To do – The records follow. Retype them without a single change.
[Start of Attachment]
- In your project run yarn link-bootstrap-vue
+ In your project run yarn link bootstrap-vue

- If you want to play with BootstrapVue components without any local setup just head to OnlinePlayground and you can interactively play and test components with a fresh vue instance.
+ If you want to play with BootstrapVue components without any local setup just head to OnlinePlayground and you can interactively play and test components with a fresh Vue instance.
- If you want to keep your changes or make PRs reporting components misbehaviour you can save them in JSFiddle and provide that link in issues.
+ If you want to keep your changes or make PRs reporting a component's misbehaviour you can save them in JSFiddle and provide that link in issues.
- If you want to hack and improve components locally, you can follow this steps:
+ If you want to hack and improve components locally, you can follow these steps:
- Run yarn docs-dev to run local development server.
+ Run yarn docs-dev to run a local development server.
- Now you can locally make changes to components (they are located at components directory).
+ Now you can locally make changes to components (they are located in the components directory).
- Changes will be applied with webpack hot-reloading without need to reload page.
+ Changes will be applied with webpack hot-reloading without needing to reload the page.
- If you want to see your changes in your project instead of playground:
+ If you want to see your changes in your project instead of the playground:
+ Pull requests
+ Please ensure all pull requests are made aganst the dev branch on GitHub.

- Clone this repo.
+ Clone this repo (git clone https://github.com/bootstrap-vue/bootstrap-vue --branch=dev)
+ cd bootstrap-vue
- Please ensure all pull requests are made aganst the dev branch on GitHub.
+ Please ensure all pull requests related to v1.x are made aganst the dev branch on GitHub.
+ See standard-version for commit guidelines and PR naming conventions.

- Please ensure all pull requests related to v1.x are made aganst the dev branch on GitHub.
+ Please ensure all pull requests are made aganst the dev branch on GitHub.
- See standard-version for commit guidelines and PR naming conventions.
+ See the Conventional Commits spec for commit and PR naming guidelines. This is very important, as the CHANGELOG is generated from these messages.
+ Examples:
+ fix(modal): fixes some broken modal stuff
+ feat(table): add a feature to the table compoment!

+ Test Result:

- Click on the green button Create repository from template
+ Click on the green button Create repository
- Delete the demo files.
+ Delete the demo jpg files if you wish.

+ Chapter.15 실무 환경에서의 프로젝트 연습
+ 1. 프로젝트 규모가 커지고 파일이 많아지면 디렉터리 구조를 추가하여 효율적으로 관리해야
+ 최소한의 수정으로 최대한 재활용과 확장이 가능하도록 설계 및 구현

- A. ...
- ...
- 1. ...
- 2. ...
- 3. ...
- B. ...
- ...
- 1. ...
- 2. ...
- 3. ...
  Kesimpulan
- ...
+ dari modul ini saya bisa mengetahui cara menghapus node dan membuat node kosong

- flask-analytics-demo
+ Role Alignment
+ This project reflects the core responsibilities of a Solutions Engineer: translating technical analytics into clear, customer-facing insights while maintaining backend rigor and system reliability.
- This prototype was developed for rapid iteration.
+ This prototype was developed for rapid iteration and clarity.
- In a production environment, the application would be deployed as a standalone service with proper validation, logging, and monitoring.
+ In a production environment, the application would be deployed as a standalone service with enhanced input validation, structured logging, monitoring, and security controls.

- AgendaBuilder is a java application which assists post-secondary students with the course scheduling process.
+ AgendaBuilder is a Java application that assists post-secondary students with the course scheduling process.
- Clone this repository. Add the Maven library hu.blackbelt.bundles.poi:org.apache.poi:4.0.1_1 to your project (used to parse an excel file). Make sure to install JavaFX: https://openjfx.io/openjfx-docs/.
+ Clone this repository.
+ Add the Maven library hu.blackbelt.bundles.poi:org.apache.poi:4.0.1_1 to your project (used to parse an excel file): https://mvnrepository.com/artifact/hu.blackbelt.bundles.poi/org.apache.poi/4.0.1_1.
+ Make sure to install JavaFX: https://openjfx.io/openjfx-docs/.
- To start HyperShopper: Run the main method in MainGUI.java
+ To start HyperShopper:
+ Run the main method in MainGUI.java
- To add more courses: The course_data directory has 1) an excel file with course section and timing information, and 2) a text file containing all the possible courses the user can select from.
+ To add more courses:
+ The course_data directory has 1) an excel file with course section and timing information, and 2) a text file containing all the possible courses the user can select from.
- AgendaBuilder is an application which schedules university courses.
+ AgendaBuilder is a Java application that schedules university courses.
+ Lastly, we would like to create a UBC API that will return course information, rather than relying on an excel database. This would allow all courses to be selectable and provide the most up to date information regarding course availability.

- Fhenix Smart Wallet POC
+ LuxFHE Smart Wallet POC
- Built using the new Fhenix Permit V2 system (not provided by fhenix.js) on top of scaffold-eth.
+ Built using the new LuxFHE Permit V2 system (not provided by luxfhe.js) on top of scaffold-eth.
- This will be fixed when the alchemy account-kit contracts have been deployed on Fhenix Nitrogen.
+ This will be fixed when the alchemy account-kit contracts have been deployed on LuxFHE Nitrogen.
[End of Attachment]
Finished exercise –
- In your project run yarn link-bootstrap-vue
+ In your project run yarn link bootstrap-vue

- If you want to play with BootstrapVue components without any local setup just head to OnlinePlayground and you can interactively play and test components with a fresh vue instance.
+ If you want to play with BootstrapVue components without any local setup just head to OnlinePlayground and you can interactively play and test components with a fresh Vue instance.
- If you want to keep your changes or make PRs reporting components misbehaviour you can save them in JSFiddle and provide that link in issues.
+ If you want to keep your changes or make PRs reporting a component's misbehaviour you can save them in JSFiddle and provide that link in issues.
- If you want to hack and improve components locally, you can follow this steps:
+ If you want to hack and improve components locally, you can follow these steps:
- Run yarn docs-dev to run local development server.
+ Run yarn docs-dev to run a local development server.
- Now you can locally make changes to components (they are located at components directory).
+ Now you can locally make changes to components (they are located in the components directory).
- Changes will be applied with webpack hot-reloading without need to reload page.
+ Changes will be applied with webpack hot-reloading without needing to reload the page.
- If you want to see your changes in your project instead of playground:
+ If you want to see your changes in your project instead of the playground:
+ Pull requests
+ Please ensure all pull requests are made aganst the dev branch on GitHub.

- Clone this repo.
+ Clone this repo (git clone https://github.com/bootstrap-vue/bootstrap-vue --branch=dev)
+ cd bootstrap-vue
- Please ensure all pull requests are made aganst the dev branch on GitHub.
+ Please ensure all pull requests related to v1.x are made aganst the dev branch on GitHub.
+ See standard-version for commit guidelines and PR naming conventions.

- Please ensure all pull requests related to v1.x are made aganst the dev branch on GitHub.
+ Please ensure all pull requests are made aganst the dev branch on GitHub.
- See standard-version for commit guidelines and PR naming conventions.
+ See the Conventional Commits spec for commit and PR naming guidelines. This is very important, as the CHANGELOG is generated from these messages.
+ Examples:
+ fix(modal): fixes some broken modal stuff
+ feat(table): add a feature to the table compoment!

+ Test Result:

- Click on the green button Create repository from template
+ Click on the green button Create repository
- Delete the demo files.
+ Delete the demo jpg files if you wish.

+ Chapter.15 실무 환경에서의 프로젝트 연습
+ 1. 프로젝트 규모가 커지고 파일이 많아지면 디렉터리 구조를 추가하여 효율적으로 관리해야
+ 최소한의 수정으로 최대한 재활용과 확장이 가능하도록 설계 및 구현

- A. ...
- ...
- 1. ...
- 2. ...
- 3. ...
- B. ...
- ...
- 1. ...
- 2. ...
- 3. ...
  Kesimpulan
- ...
+ dari modul ini saya bisa mengetahui cara menghapus node dan membuat node kosong

- flask-analytics-demo
+ Role Alignment
+ This project reflects the core responsibilities of a Solutions Engineer: translating technical analytics into clear, customer-facing insights while maintaining backend rigor and system reliability.
- This prototype was developed for rapid iteration.
+ This prototype was developed for rapid iteration and clarity.
- In a production environment, the application would be deployed as a standalone service with proper validation, logging, and monitoring.
+ In a production environment, the application would be deployed as a standalone service with enhanced input validation, structured logging, monitoring, and security controls.

- AgendaBuilder is a java application which assists post-secondary students with the course scheduling process.
+ AgendaBuilder is a Java application that assists post-secondary students with the course scheduling process.
- Clone this repository. Add the Maven library hu.blackbelt.bundles.poi:org.apache.poi:4.0.1_1 to your project (used to parse an excel file). Make sure to install JavaFX: https://openjfx.io/openjfx-docs/.
+ Clone this repository.
+ Add the Maven library hu.blackbelt.bundles.poi:org.apache.poi:4.0.1_1 to your project (used to parse an excel file): https://mvnrepository.com/artifact/hu.blackbelt.bundles.poi/org.apache.poi/4.0.1_1.
+ Make sure to install JavaFX: https://openjfx.io/openjfx-docs/.
- To start HyperShopper: Run the main method in MainGUI.java
+ To start HyperShopper:
+ Run the main method in MainGUI.java
- To add more courses: The course_data directory has 1) an excel file with course section and timing information, and 2) a text file containing all the possible courses the user can select from.
+ To add more courses:
+ The course_data directory has 1) an excel file with course section and timing information, and 2) a text file containing all the possible courses the user can select from.
- AgendaBuilder is an application which schedules university courses.
+ AgendaBuilder is a Java application that schedules university courses.
+ Lastly, we would like to create a UBC API that will return course information, rather than relying on an excel database. This would allow all courses to be selectable and provide the most up to date information regarding course availability.

- Fhenix Smart Wallet POC
+ LuxFHE Smart Wallet POC
- Built using the new Fhenix Permit V2 system (not provided by fhenix.js) on top of scaffold-eth.
+ Built using the new LuxFHE Permit V2 system (not provided by luxfhe.js) on top of scaffold-eth.
- This will be fixed when the alchemy account-kit contracts have been deployed on Fhenix Nitrogen.
+ This will be fixed when the alchemy account-kit contracts have been deployed on LuxFHE Nitrogen.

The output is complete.